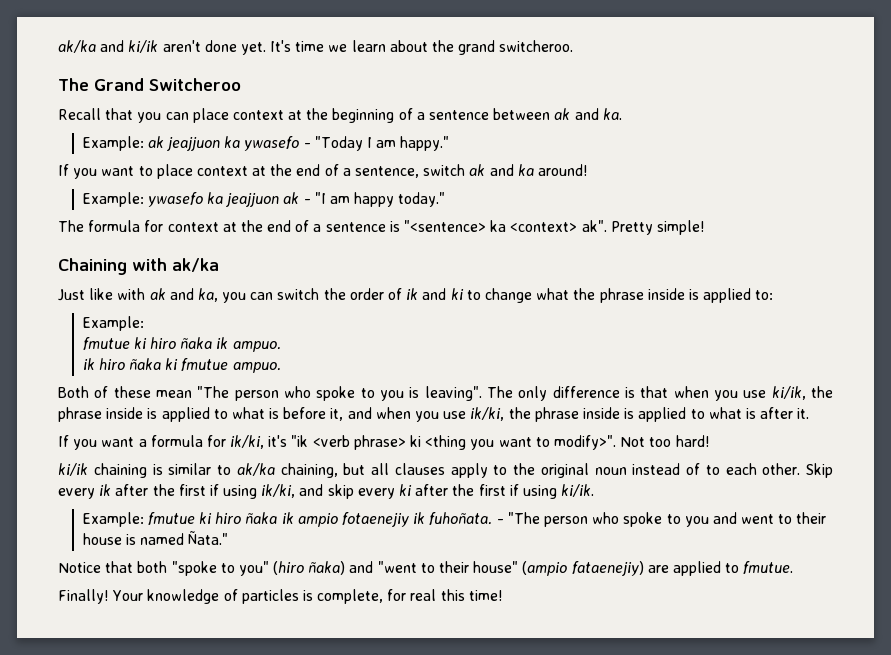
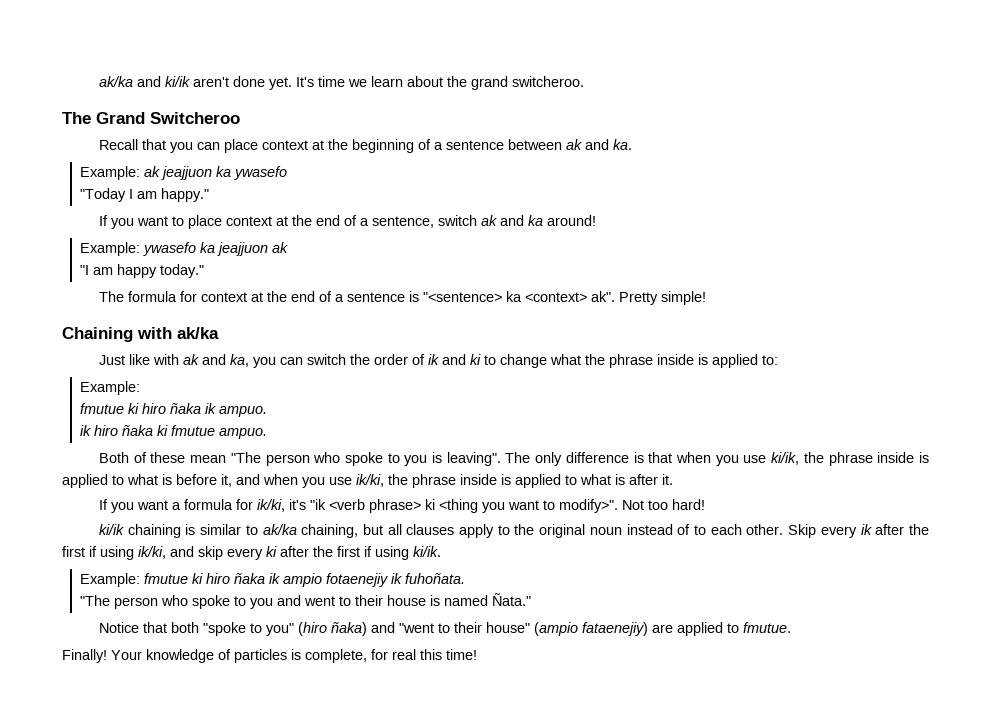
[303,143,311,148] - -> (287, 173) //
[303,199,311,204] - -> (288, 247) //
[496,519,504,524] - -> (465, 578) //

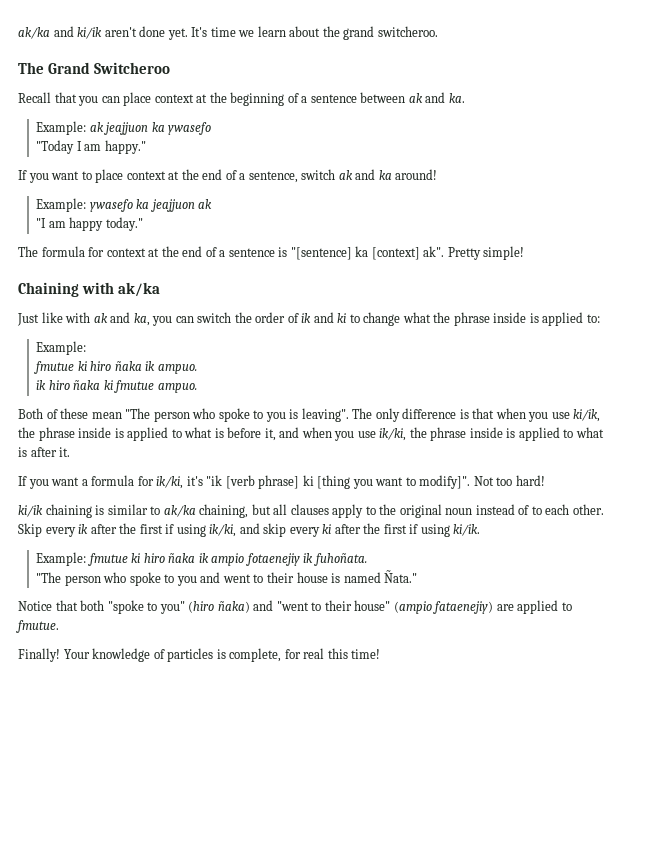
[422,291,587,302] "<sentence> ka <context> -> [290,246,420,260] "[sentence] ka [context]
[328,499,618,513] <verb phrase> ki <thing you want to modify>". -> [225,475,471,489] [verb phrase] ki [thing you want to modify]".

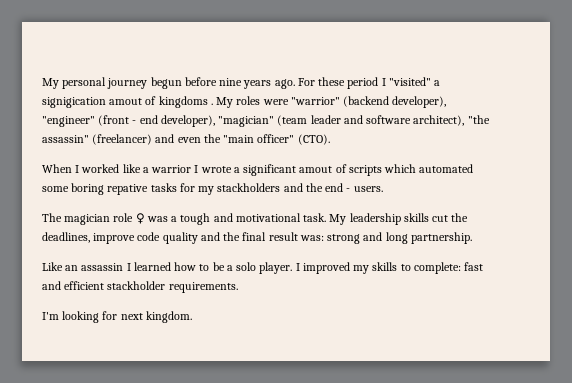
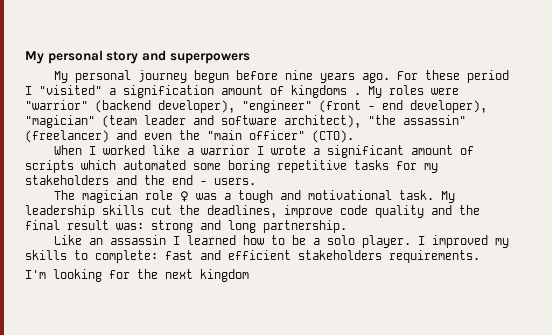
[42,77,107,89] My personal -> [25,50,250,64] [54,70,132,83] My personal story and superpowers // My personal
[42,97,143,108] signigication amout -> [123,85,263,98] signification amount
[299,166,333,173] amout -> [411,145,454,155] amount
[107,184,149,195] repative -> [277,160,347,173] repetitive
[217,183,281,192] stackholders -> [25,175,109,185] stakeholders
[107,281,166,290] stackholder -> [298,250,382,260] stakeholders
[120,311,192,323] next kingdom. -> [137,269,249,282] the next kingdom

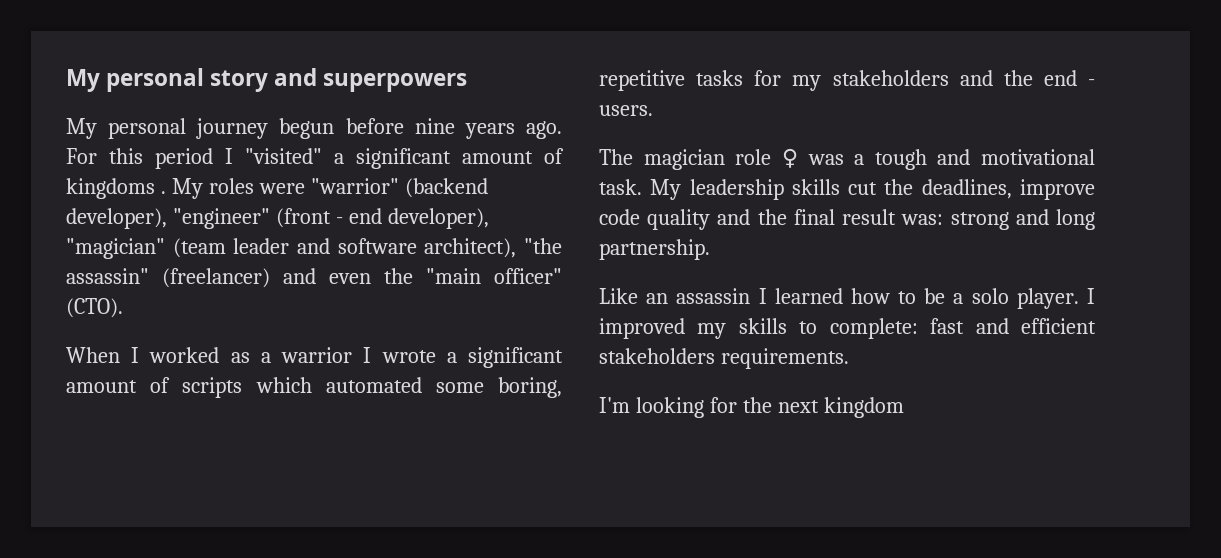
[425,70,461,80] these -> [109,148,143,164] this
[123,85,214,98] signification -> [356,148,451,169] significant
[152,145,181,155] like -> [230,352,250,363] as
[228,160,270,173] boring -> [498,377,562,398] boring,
___
**Goal of the exercise:**
Search the data above for the word "signification" and say how many lines contain it, giving only that number.

**Result for this task:**
2